The Little Rock Zoo

.The Little Rock Zoo needs to step up and care for the animals better! Please read the several artciles here with deaths, sickness and a bald chimp!

Friday, September 25, 2009

Frans de Waal Writes About The Better Side of Chimpanzees, The Age Of Empathy

A pioneer in primate studies, Frans de Waal sees our better side in chimps, especially our capacity for empathy. In his research, Dr. de Waal has gathered ample evidence that our ability to identify with another's distress -- a catalyst for compassion and charity -- has deep roots in the origin of our species. It is a view independently reinforced by recent biomedical studies showing that our brains are built to feel another's pain.

Chimpanzees console one another in ways that echo human behavior. Above, a mother chimp cuddles her offspring.

The Origins of Human Empathy

Zuma Press

Like tuning forks, we reflexively respond to others' moods. We can weep at the plight of people we have never met or, spellbound by fiction, become caught up in the lives of people who never existed. Indeed, we may be hard-wired for empathy, University of Chicago researchers who studied children's neural responses to others reported last year. "It starts on day one, when a baby cries because it hears another baby cry," says Dr. de Waal.

In his new book -- "The Age of Empathy" -- Dr. de Waal, director of Living Links Center at Emory University's Yerkes National Primate Research Center in Atlanta, traces the origins of our ability to put ourselves in another's place. Drawing on his experiments and studies by other animal behaviorists, he highlights how chimpanzees and other primates console each other, prefer to share, and nurse the injured. There are no fossils of feelings, but as our closest living relatives, Dr. de Waal believes these primates are reminders of empathy's antiquity.

Despite our genetic similarity to chimpanzees, evolution has taken us on different paths since our ancestors diverged more than six million years or so ago. Our brains today are quite unlike a chimp's in size, organization and cellular complexity. A chimp's brain weighs as much as a can of baked beans -- only a quarter the average human weight. Our cerebral cortex, the brain's most highly evolved region, is three times larger than a chimp's. Our mind's emotional intelligence requires all that extra gray matter. And some neuroscientists consider empathy a uniquely human virtue.

Even so, Dr. de Waal contends that empathy, sympathy and compassion are traits shared by every species with a rudimentary capacity for self-awareness. While chimps can be combative and violent, they more often comfort and help each other. Capuchin monkeys enjoy giving to others. Elephants and dolphins aid companions in need. Whales can display something akin to gratitude.
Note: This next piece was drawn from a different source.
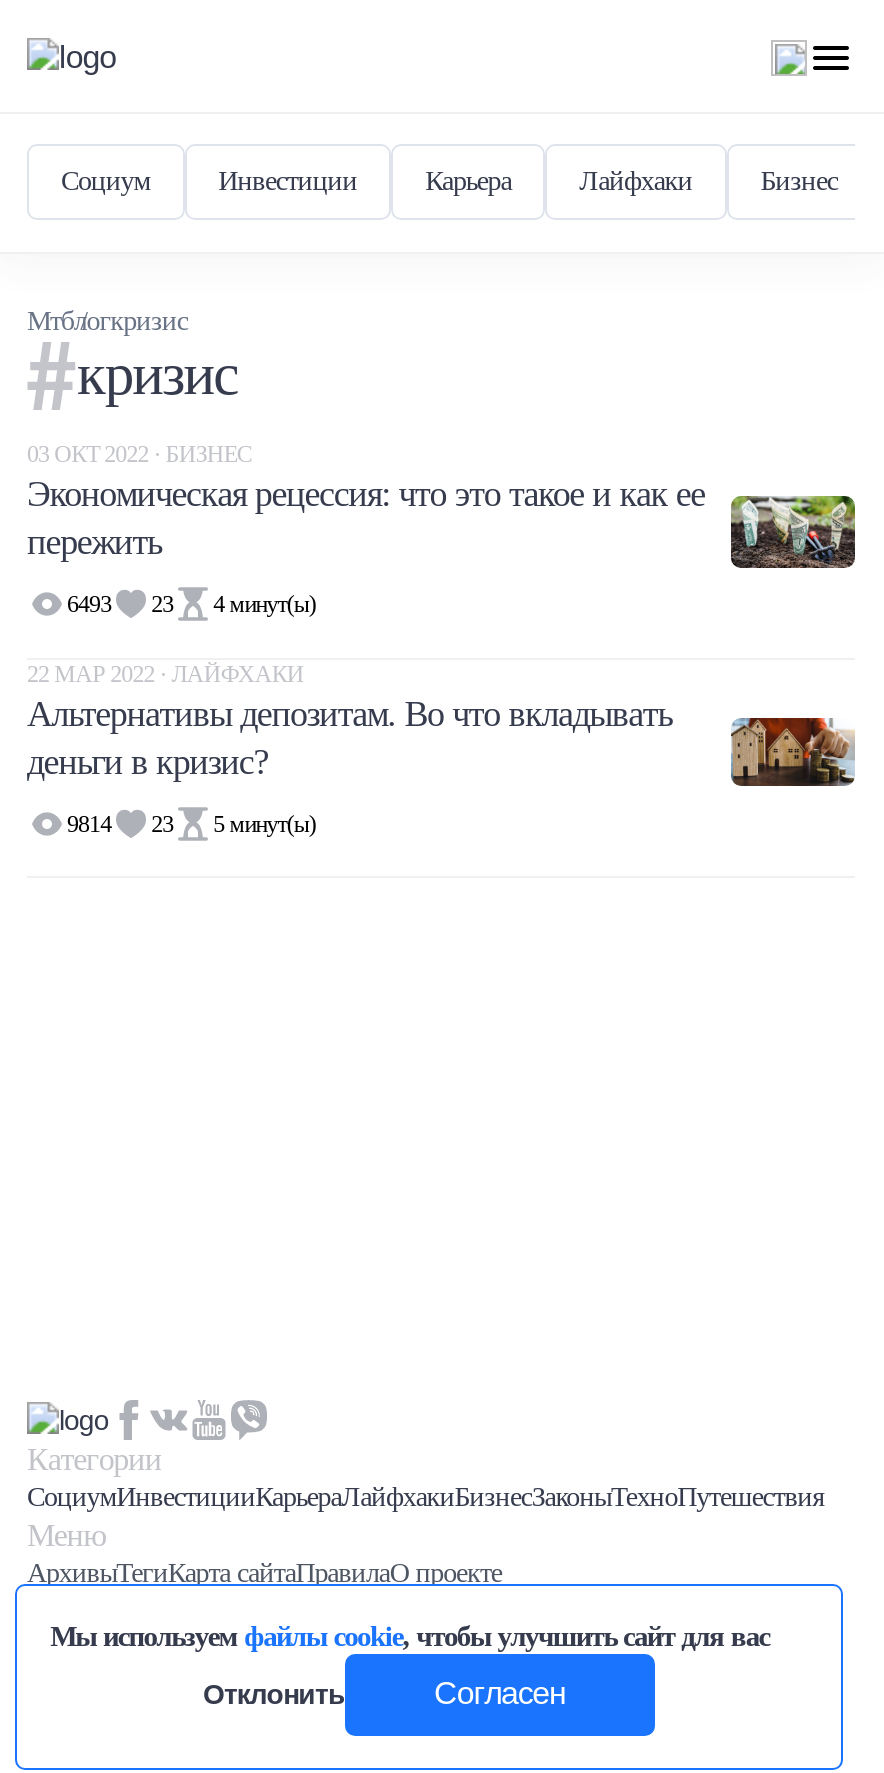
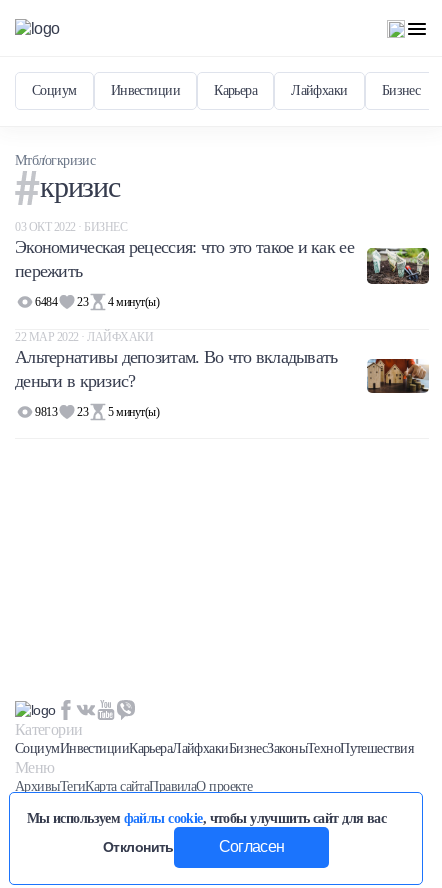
- 6493 23 4 минут(ы)
+ 6484 23 4 минут(ы)

- 9814 23 5 минут(ы)
+ 9813 23 5 минут(ы)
Even mice appear to have an ability to sense what their cage-mates are experiencing, says a recent study by researchers at McGill University.

"The old remains present in the new," Dr. de Waal says. "This is relevant to the story of empathy because it means that even our most thoughtful reactions to others share core processes with the reactions of young children, other primates, elephants, dogs and rodents."

"All mammals have some degree of it, and I think the origin is in maternal care," Dr. de Waal says. "I think mammals need a mechanism like this because a female needs to be very sensitive to emotional signals that come from offspring. We just have a more powerful imagination and that amplifies our capacity for empathy."

Empathy draws us into the life of another's mind. Synapses fire to marshal sensory cues, muster memories and weave intuitions that our conscious minds could never articulate. As a visceral response to others, empathy can manifest in unexpected ways -- through contagious yawning, for instance.

Most people can't help but yawn reflexively when someone else starts doing it first. No one knows why, but researchers at the State University of New York recently learned that people better able to identify with another's state of mind also yawn more readily in response to others. Children with autism -- a condition characterized by an inability to interact socially -- don't catch yawns, scientists at the University of London's Birkbeck College reported in 2007.

But monkeys do. Chimpanzees will yawn when shown a computer animation of another monkey yawning, Dr. de Waal and his colleagues reported earlier this month in the Proce.